Here’s what my fork of the NetNewsWire repository looked like:
The branch named
origin is my fork of the original,
upstream, NetNewsWire repo. Here’s what the branch diagram needed to look like:
So, here’s something you should know about my experience with Git: so long as I stick to a very simple, branch-commit-merge strategy, everything’s fine. I’ve even figured out how to keep my forked
origin updated and in sync with
upstream repos, like a good contributor.
But anything more complicated than that? Ugh. 😬
I knew what I needed to do — I had to move my commits from my
main branch, in order, onto my
candidate branch, and then open a new PR. After spending about a half hour making a good, solid, mess of my fork, I finally stumbled upon the answer: Git cherry-pick.

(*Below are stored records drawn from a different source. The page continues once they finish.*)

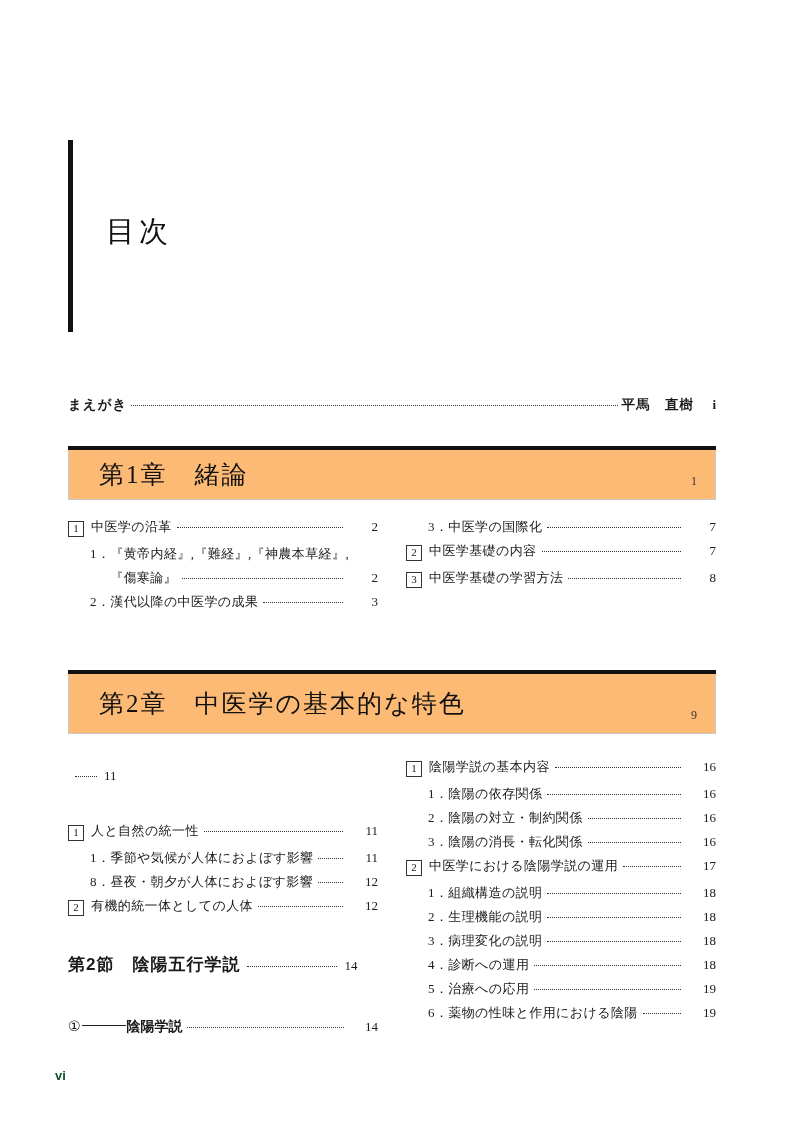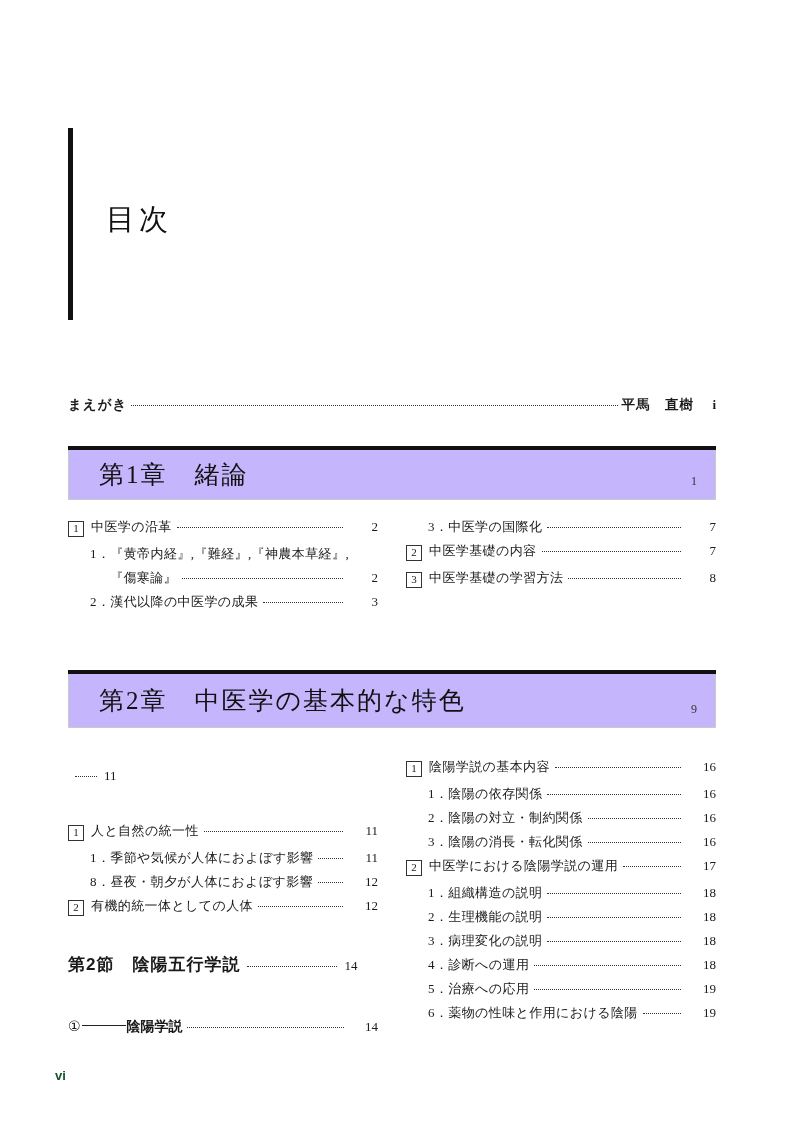"目次" .title-block { top: 128px -> 140px }
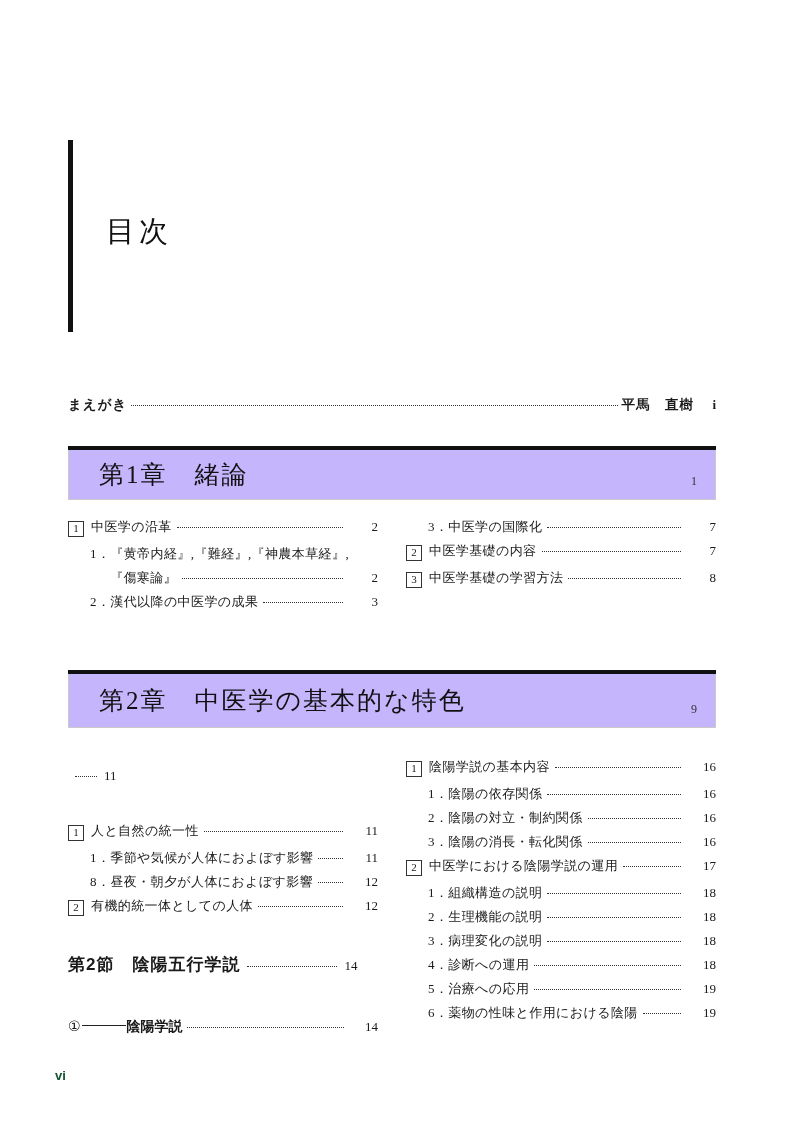"第1章 緒論" .chapter-inner { background: #c4b5fd -> #fdba74 }
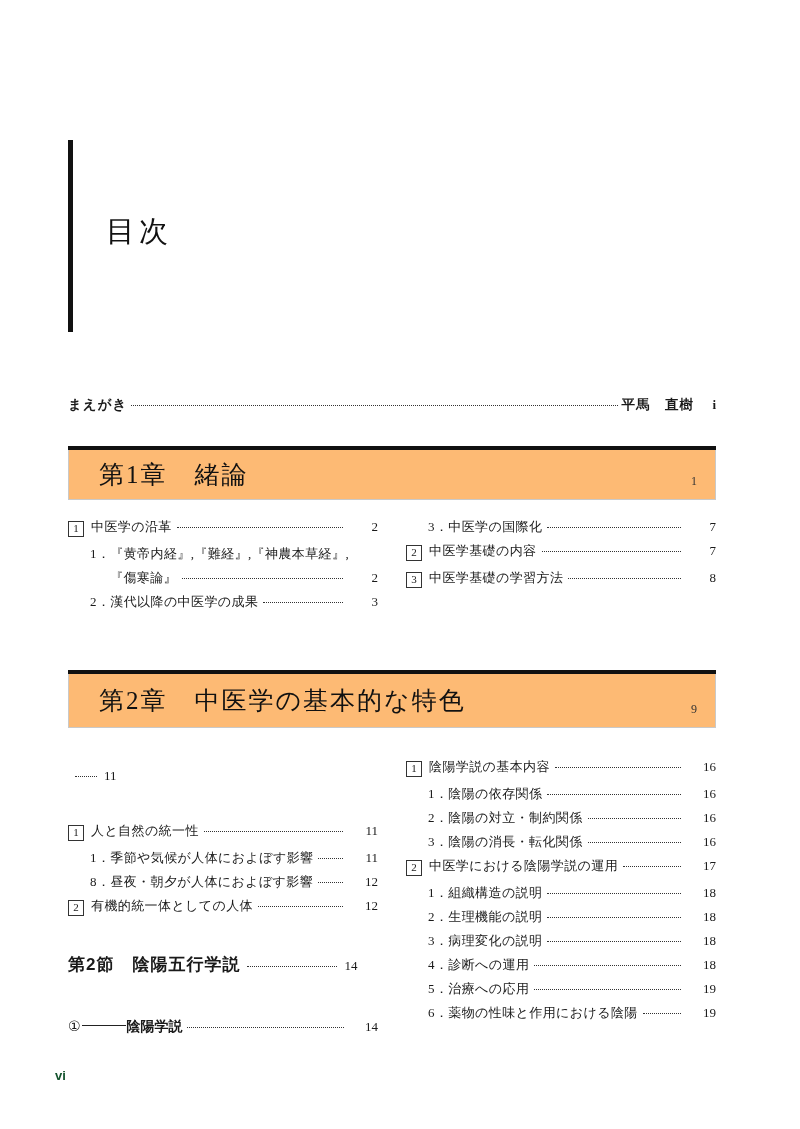"第2章 中医学の基本的な特色" div.chapter-inner { height: 54px -> 60px }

Like almost anything on the official Git documentation site, I personally find the docs on cherry-picking unhelpful at best, inscrutable at worst — I’m more of a visual person, I guess, so I found this StackOverflow answer to be much more useful in figuring out what it means to cherry-pick a commit in Git.
The process is actually pretty straightforward:
# Switch to the branch you want to move the commits to: % git checkout mac-candidate # Cherry-pick each commit, in order, using their commit hash, # until you've moved them all to the intended branch: % git cherry-pick 12ab34c
That’s… about it. Like I said, though, I’m a visual person, so I found it helpful to do this in GitKraken (you can use this referral link if you’re interested in trying it out), where I can just right-click on the commit I want to move, choose cherry-pick from the context menu, and watch as it gets applied to my
mac-candidate branch. It definitely made it easier to make sure I didn’t miss any commits or screw up the order.
Once that was done, all I had to do was open a new pull request (against the correct branch, this time) and the work was done!